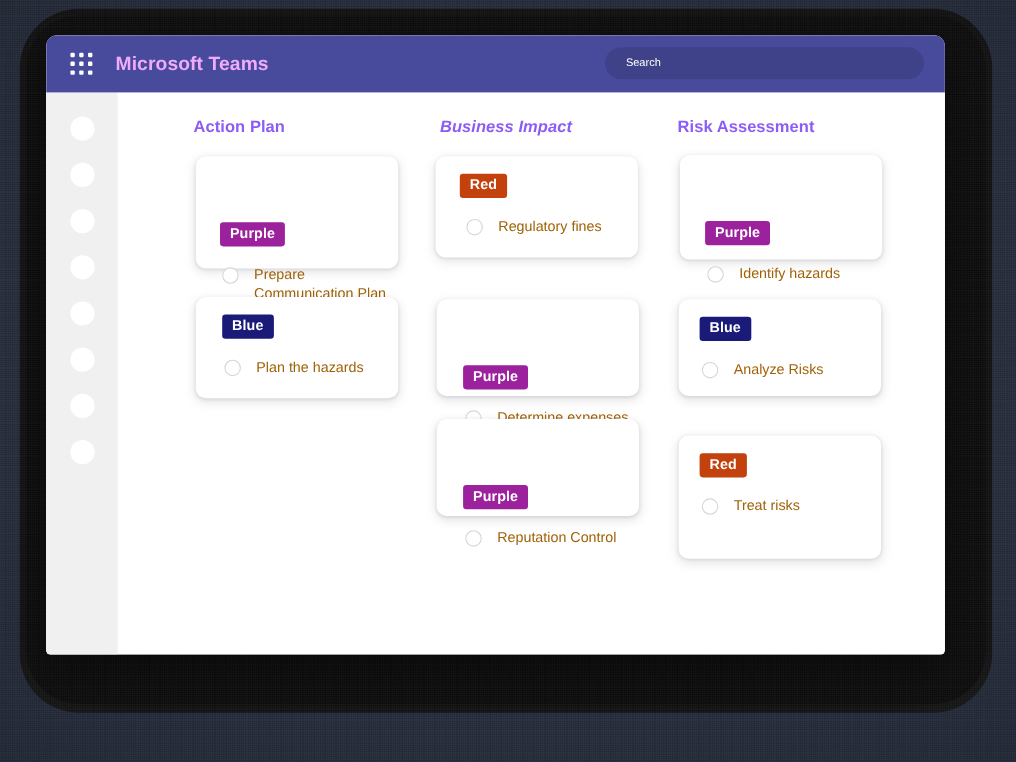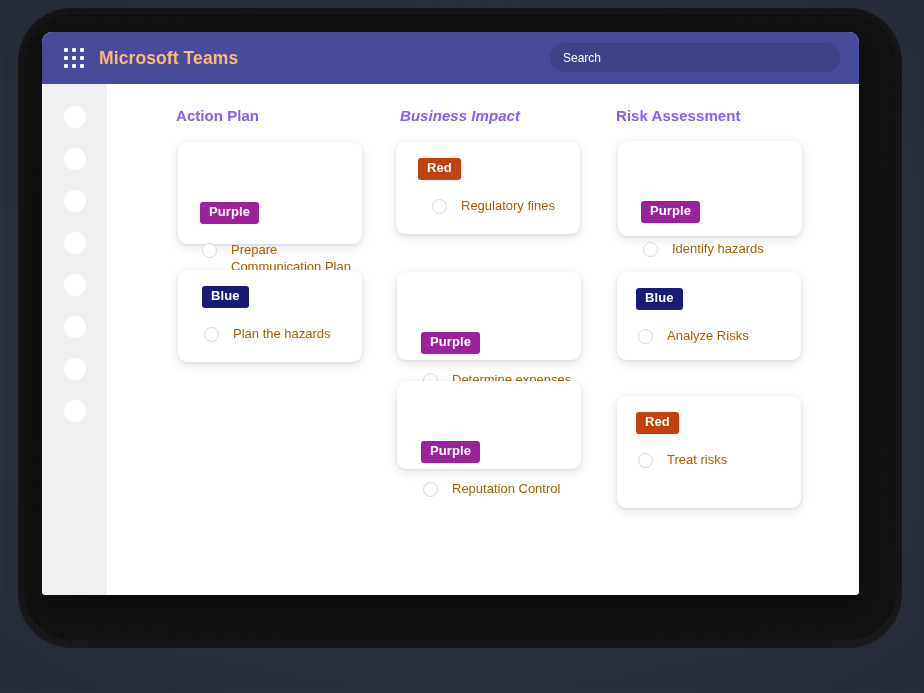--- a/index.html
+++ b/index.html
@@ -98,22 +98,22 @@
     cursor: pointer;
   }
   #waffle-icon i {
     display: block;
     width: 4px;
     height: 4px;
     background: #ffffff;
     border-radius: 1px;
   }
   #app-title {
-    margin-left: 15px;
-    color: #fdba74;
+    margin-left: 21px;
+    color: #f0abfc;
     font-size: 17.5px;
     font-weight: 700;
     letter-spacing: .1px;
     white-space: nowrap;
   }
   #search-box {
     position: absolute;
     left: 508px;
     top: 11px;
     width: 290px;
@@ -123,23 +123,23 @@
     display: flex;
     align-items: center;
     cursor: text;
   }
   #search-input {
     border: 0;
     background: transparent;
     outline: none;
     color: #e5e5e5;
     font-family: "Liberation Sans", sans-serif;
-    font-size: 12px;
+    font-size: 10px;
     font-weight: 400;
-    margin-left: 11px;
+    margin-left: 17px;
     width: 250px;
   }
   #search-input::placeholder { color: #ffffff; opacity: 1; }
 
   
   #window-body {
     display: flex;
     height: 511px;
     background: #ffffff;
   }
@@ -303,21 +303,21 @@
           </div>
         </div>
       </div>
 
       <div class="column" id="column-1">
         <div class="column-title">Business Impact</div>
         <div class="card" style="left:0px; top:58px; height:60px;">
           <div style="padding-left:22px;">
             <span class="tag tag-red">Red</span>
           </div>
-          <div class="task-row" style="padding-left:36px;align-items:flex-end;">
+          <div class="task-row" style="padding-left:28px;align-items:flex-end;">
             <div class="task-check"></div>
             <div class="task-label">Regulatory fines</div>
           </div>
         </div>
         <div class="card" style="left:1px; top:188px; height:56px;">
           <div style="padding-left:24px;">
             <span class="tag tag-purple">Purple</span>
           </div>
           <div class="task-row" style="padding-left:26px;">
             <div class="task-check"></div>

■ TASK STATEMENT
Please set down the data above exactly as given, leaving every picture out.

■ SOLUTION BELOW
--- a/index.html
+++ b/index.html
@@ -98,22 +98,22 @@
     cursor: pointer;
   }
   #waffle-icon i {
     display: block;
     width: 4px;
     height: 4px;
     background: #ffffff;
     border-radius: 1px;
   }
   #app-title {
-    margin-left: 15px;
-    color: #fdba74;
+    margin-left: 21px;
+    color: #f0abfc;
     font-size: 17.5px;
     font-weight: 700;
     letter-spacing: .1px;
     white-space: nowrap;
   }
   #search-box {
     position: absolute;
     left: 508px;
     top: 11px;
     width: 290px;
@@ -123,23 +123,23 @@
     display: flex;
     align-items: center;
     cursor: text;
   }
   #search-input {
     border: 0;
     background: transparent;
     outline: none;
     color: #e5e5e5;
     font-family: "Liberation Sans", sans-serif;
-    font-size: 12px;
+    font-size: 10px;
     font-weight: 400;
-    margin-left: 11px;
+    margin-left: 17px;
     width: 250px;
   }
   #search-input::placeholder { color: #ffffff; opacity: 1; }
 
   
   #window-body {
     display: flex;
     height: 511px;
     background: #ffffff;
   }
@@ -303,21 +303,21 @@
           </div>
         </div>
       </div>
 
       <div class="column" id="column-1">
         <div class="column-title">Business Impact</div>
         <div class="card" style="left:0px; top:58px; height:60px;">
           <div style="padding-left:22px;">
             <span class="tag tag-red">Red</span>
           </div>
-          <div class="task-row" style="padding-left:36px;align-items:flex-end;">
+          <div class="task-row" style="padding-left:28px;align-items:flex-end;">
             <div class="task-check"></div>
             <div class="task-label">Regulatory fines</div>
           </div>
         </div>
         <div class="card" style="left:1px; top:188px; height:56px;">
           <div style="padding-left:24px;">
             <span class="tag tag-purple">Purple</span>
           </div>
           <div class="task-row" style="padding-left:26px;">
             <div class="task-check"></div>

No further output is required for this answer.